The term ‘big data’ has become a catch-all phrase for everything that falls under the umbrella of data analytics and data science. In many ways, ‘big data’ has been overhyped. It doesn’t always require advanced analytical techniques to derive value from it, and businesses can crunch pretty much any quantity of information if they are prepared to invest in the necessary infrastructure and technology first.
But what we often overlook is the fact that big data is just one part of the broader business intelligence (BI) landscape. Business Intelligence is also commonly referred to as enterprise intelligence, operational intelligence, or insight management; it is a collection of technologies and techniques designed to optimize business performance by gathering, analyzing, and interpreting information related to past performance and anticipated future needs.
What does business intelligence actually do?
Business intelligence can be used to gather, analyze, and visualize data from a variety of sources. Using BI tools and techniques, data can be gathered in a standardized manner and then combined in a centralized system so it can be accessed, visualized, and analyzed by a wider range of users, including non-IT personnel. Most of the time, organizations use BI to track operational performance, such as sales, inventory, and customer metrics.
Other examples include financial forecasting and supply chain optimization. BI can also be used to monitor customer engagement and help companies track their brand perception through social media and other public forums. These are just a few examples of the ways in which BI can be used to draw value from data. The defining attribute of BI, however, is its scalability: it can be used to manage small datasets and large volumes of information, which makes it ideal for businesses of all sizes.
BI Tools and Techniques
- The tools and techniques used to implement and manage business intelligence varies depending on the tools used and the scale of the project. The tools are chosen according to the data that needs to be analysed and the requirements of the company. There are different types of tools and techniques used in business intelligence: –
- Data Acquisition – These are the tools and techniques used to collect and load the data that needs to be analysed.
- Data Transformation – These are the tools and techniques used to cleanse and reshape the data that has been acquired.
- Data Analysis – These are the tools and techniques used to identify trends and patterns in the data.
- Reporting – These are the tools and techniques used to create visual representations of the data that has been analysed.
- Data Visualization – These are the tools and techniques used to create interactive visualizations that allow the user to explore the data.

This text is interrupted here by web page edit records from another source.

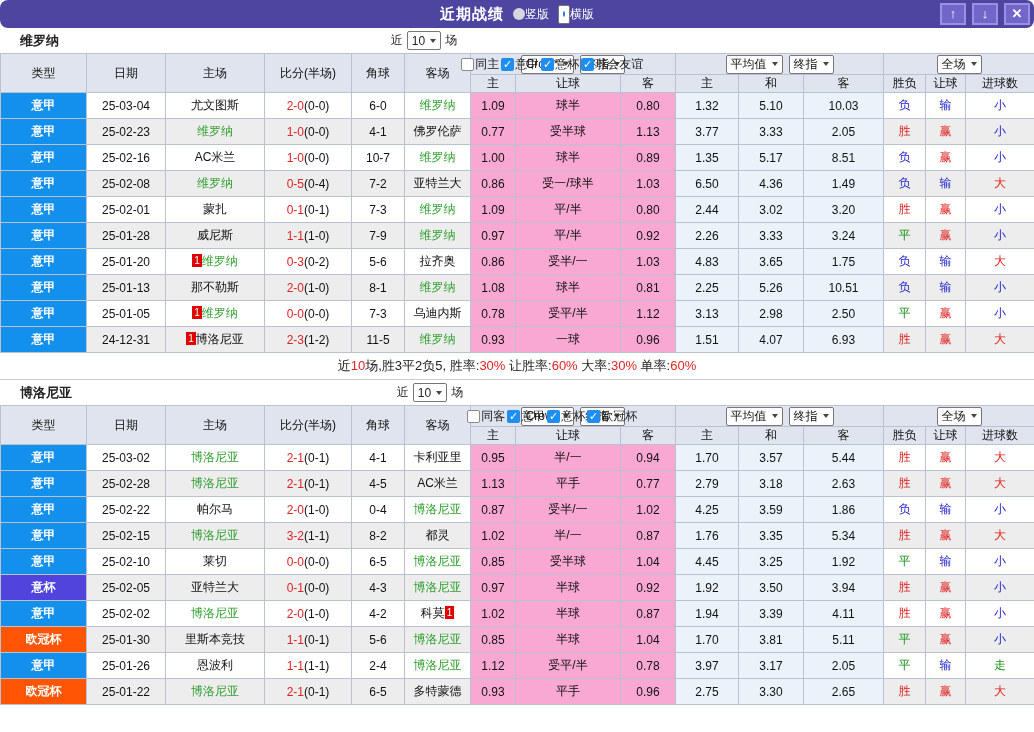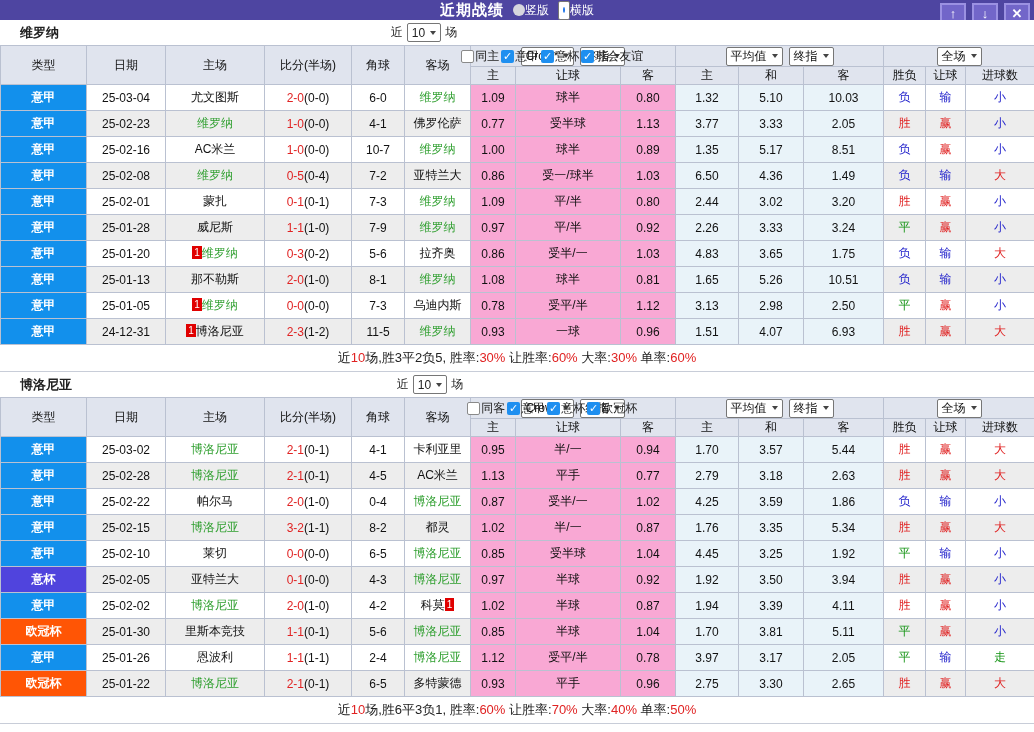--- a/index.html
+++ b/index.html
@@ -4,22 +4,22 @@
 <style>
   * { box-sizing: border-box; }
   html,body { margin:0; padding:0; }
   body {
     width:1034px; background:#fff;
     font-family:"Liberation Sans", sans-serif;
     -webkit-font-smoothing:antialiased;
   }
   
   .titlebar{
-    height:20px; background:#4e45a1; position:relative;
-    display:flex; align-items:center; justify-content:center;
+    height:28px; background:#4e45a1; position:relative;
+    display:flex; align-items:center; justify-content:center;border-radius:8px;
   }
   .title-cluster{ display:flex; align-items:center; gap:9px; color:#fff; }
   .page-title{ font-size:15px; font-weight:bold; letter-spacing:1px; }
   .radio-item{ display:flex; align-items:center; gap:0; font-size:12px; cursor:default; }
   .radio-outer{ width:12px; height:12px; border-radius:50%; background:#d6d6de; display:flex; align-items:center; justify-content:center; }
   .radio-outer.sel{ background:#fff; }
   .radio-dot{ width:6px; height:6px; border-radius:50%; background:#1a73e8; display:none; }
   .radio-outer.sel .radio-dot{ display:block; }
   .win-buttons{ position:absolute; right:4px; top:3px; display:flex; gap:6px; }
   .win-btn{
@@ -314,21 +314,21 @@
         <tr class="r-even">
           <td class="league lg-serie">意甲</td>
           <td>25-01-13</td>
           <td><span>那不勒斯</span></td>
           <td><span class="red">2-0</span><span>(1-0)</span></td>
           <td>8-1</td>
           <td><span class="team-green">维罗纳</span></td>
           <td class="cream">1.08</td>
           <td class="cream">球半</td>
           <td class="cream">0.81</td>
-          <td class="lblue">1.65</td>
+          <td class="lblue">2.25</td>
           <td class="lblue">5.26</td>
           <td class="lblue">10.51</td>
           <td class="blue">负</td>
           <td class="blue">输</td>
           <td class="blue">小</td>
         </tr>
         <tr class="r-odd">
           <td class="league lg-serie">意甲</td>
           <td>25-01-05</td>
           <td><span class="badge1">1</span><span class="team-green">维罗纳</span></td>
@@ -633,16 +633,13 @@
           <td class="cream">0.96</td>
           <td class="lblue">2.75</td>
           <td class="lblue">3.30</td>
           <td class="lblue">2.65</td>
           <td class="red">胜</td>
           <td class="red">赢</td>
           <td class="red">大</td>
         </tr>
       </tbody>
     </table>
-    <div class="summary">
-      <span><span>近</span><span class="red">10</span><span>场,胜6平3负1, 胜率:</span><span class="red">60%</span><span> 让胜率:</span><span class="red">70%</span><span> 大率:</span><span class="red">40%</span><span> 单率:</span><span class="red">50%</span></span>
-    </div>
   </div>
 
 </body></html>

Key benefits of Business Intelligence
- Access to Insightful Information – Business intelligence provides access to insightful information that can be used to make data-driven decisions in the areas of strategy, operations, sales, marketing, and other areas of business.
- mproved Decision Making – Business intelligence tools such as dashboards and visualizations make it easier for users to access and interpret data, allowing them to make more informed decisions.
- Data Standardization – Business intelligence tools standardize data, which makes it easier to combine data from different sources, like systems and databases. This enables a broader range of users to access and analyse data.
- Collaboration – Business intelligence tools facilitate collaboration, which allows teams to work together to analyse data and draw insights from it.
- Cost Efficiency – Business intelligence tools can be used to efficiently analyse large volumes of data, which can result in cost savings.
- Visibility – Business intelligence tools provide visibility into company performance, which can help identify areas for improvement.
Limitations of business intelligence
- Lack of Data Investment – If the data required for business intelligence isn’t readily available, it can be challenging to derive insights from it. This is especially true if the data isn’t reliable: inaccurate or dirty data can create false insights, resulting in poor decision making.
- Lack of Expertise – If there isn’t an internal team with the skills to analyse the data, it can be challenging to drive value from it. This is especially true if the data isn’t structured or standardized: without an appropriate data structure, it can be difficult to analyse large volumes of data and draw insights from it.
- Lack of Standardized Tools – If the tools and techniques used to implement and manage business intelligence aren’t standardized across the organization, it can be challenging to share data and insights across the company. This is especially true if the data isn’t structured: without an appropriate data structure, it can be difficult to share it across the organization.
- Insufficient Training – If employees aren’t adequately trained in business intelligence tools, it can be challenging to derive value from the data. This is especially true if the data isn’t standardized: without an appropriate data structure, it can be difficult to share it across the organization.
Key takeaways
With the advent of more powerful computers and more robust analytical techniques, the term ‘big data’ has been overhyped in many ways. While businesses can crunch any amount of information if they’re prepared to invest in the necessary infrastructure and technology, the term ‘big data’ is often used to describe other types of business intelligence projects. Business intelligence is a collection of technologies and techniques designed to optimize business performance by gathering, analysing, and interpreting information related to past performance and anticipated future needs. Business intelligence can be used to track operational performance, such as sales, inventory, and customer metrics, as well as financial forecasting and supply chain optimization. Business intelligence can also be used to monitor customer engagement and track a company’s brand perception through social media and other public forums.